WHAT YOU HAVE TO DO: For this exercise, copy all the data exactly and include none of the pictures.

DATA SECTION:
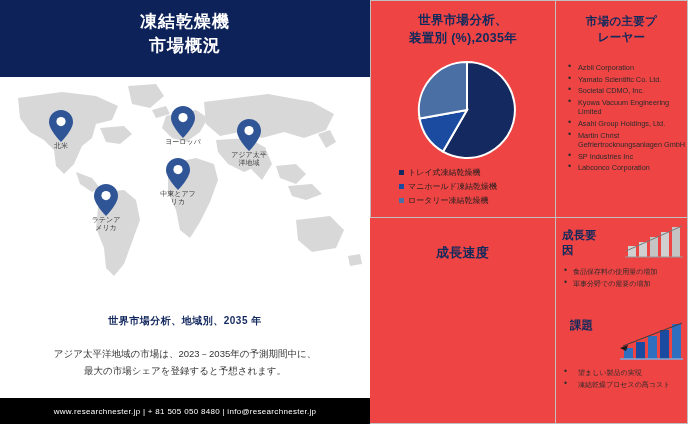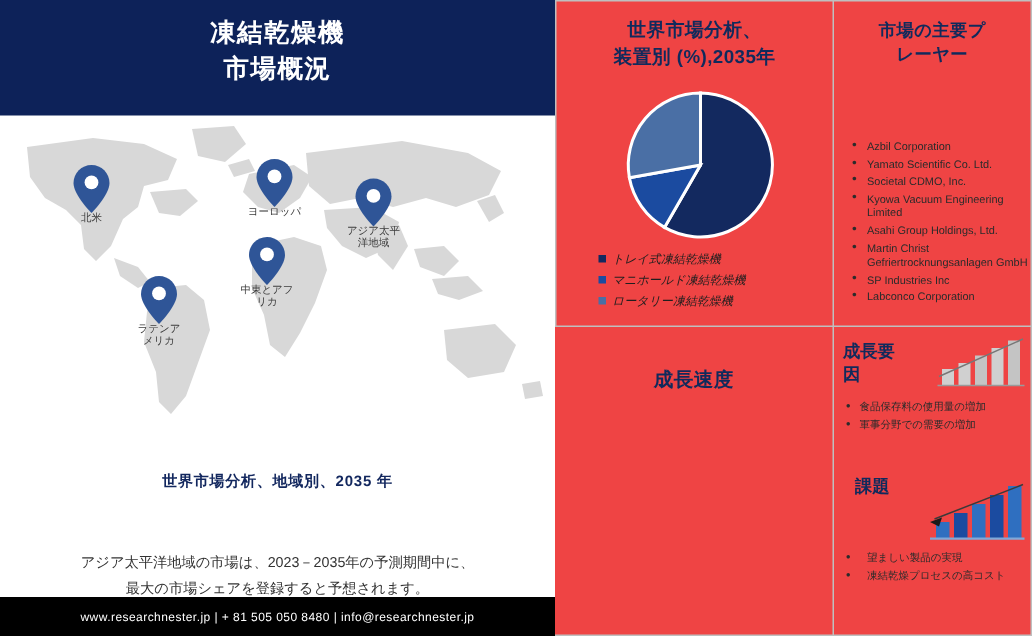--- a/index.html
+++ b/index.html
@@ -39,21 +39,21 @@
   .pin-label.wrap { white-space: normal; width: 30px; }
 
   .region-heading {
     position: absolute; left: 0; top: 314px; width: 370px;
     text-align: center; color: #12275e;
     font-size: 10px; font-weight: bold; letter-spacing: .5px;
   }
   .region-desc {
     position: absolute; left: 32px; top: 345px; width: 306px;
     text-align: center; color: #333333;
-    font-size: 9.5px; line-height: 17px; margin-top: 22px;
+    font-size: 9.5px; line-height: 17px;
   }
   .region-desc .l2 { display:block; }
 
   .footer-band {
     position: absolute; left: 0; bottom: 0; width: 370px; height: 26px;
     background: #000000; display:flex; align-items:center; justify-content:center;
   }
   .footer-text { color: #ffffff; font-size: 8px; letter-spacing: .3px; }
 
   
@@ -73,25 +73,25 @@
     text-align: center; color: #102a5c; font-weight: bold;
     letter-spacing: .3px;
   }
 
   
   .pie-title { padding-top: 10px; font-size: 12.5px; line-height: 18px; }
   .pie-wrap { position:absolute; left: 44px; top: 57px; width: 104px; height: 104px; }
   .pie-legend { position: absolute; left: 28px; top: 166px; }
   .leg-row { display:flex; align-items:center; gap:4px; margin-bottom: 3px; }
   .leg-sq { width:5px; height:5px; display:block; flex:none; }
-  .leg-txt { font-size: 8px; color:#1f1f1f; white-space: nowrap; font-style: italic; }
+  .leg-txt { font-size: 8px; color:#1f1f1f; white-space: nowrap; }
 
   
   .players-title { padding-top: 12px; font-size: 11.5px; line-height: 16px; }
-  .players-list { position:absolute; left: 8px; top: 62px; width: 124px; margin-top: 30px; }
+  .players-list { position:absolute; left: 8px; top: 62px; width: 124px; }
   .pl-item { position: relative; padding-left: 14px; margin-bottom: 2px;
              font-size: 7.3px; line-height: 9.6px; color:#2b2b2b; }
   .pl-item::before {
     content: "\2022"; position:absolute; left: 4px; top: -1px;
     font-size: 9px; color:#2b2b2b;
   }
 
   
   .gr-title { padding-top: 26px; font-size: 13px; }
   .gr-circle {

WRITTEN SOLUTION:
--- a/index.html
+++ b/index.html
@@ -39,21 +39,21 @@
   .pin-label.wrap { white-space: normal; width: 30px; }
 
   .region-heading {
     position: absolute; left: 0; top: 314px; width: 370px;
     text-align: center; color: #12275e;
     font-size: 10px; font-weight: bold; letter-spacing: .5px;
   }
   .region-desc {
     position: absolute; left: 32px; top: 345px; width: 306px;
     text-align: center; color: #333333;
-    font-size: 9.5px; line-height: 17px; margin-top: 22px;
+    font-size: 9.5px; line-height: 17px;
   }
   .region-desc .l2 { display:block; }
 
   .footer-band {
     position: absolute; left: 0; bottom: 0; width: 370px; height: 26px;
     background: #000000; display:flex; align-items:center; justify-content:center;
   }
   .footer-text { color: #ffffff; font-size: 8px; letter-spacing: .3px; }
 
   
@@ -73,25 +73,25 @@
     text-align: center; color: #102a5c; font-weight: bold;
     letter-spacing: .3px;
   }
 
   
   .pie-title { padding-top: 10px; font-size: 12.5px; line-height: 18px; }
   .pie-wrap { position:absolute; left: 44px; top: 57px; width: 104px; height: 104px; }
   .pie-legend { position: absolute; left: 28px; top: 166px; }
   .leg-row { display:flex; align-items:center; gap:4px; margin-bottom: 3px; }
   .leg-sq { width:5px; height:5px; display:block; flex:none; }
-  .leg-txt { font-size: 8px; color:#1f1f1f; white-space: nowrap; font-style: italic; }
+  .leg-txt { font-size: 8px; color:#1f1f1f; white-space: nowrap; }
 
   
   .players-title { padding-top: 12px; font-size: 11.5px; line-height: 16px; }
-  .players-list { position:absolute; left: 8px; top: 62px; width: 124px; margin-top: 30px; }
+  .players-list { position:absolute; left: 8px; top: 62px; width: 124px; }
   .pl-item { position: relative; padding-left: 14px; margin-bottom: 2px;
              font-size: 7.3px; line-height: 9.6px; color:#2b2b2b; }
   .pl-item::before {
     content: "\2022"; position:absolute; left: 4px; top: -1px;
     font-size: 9px; color:#2b2b2b;
   }
 
   
   .gr-title { padding-top: 26px; font-size: 13px; }
   .gr-circle {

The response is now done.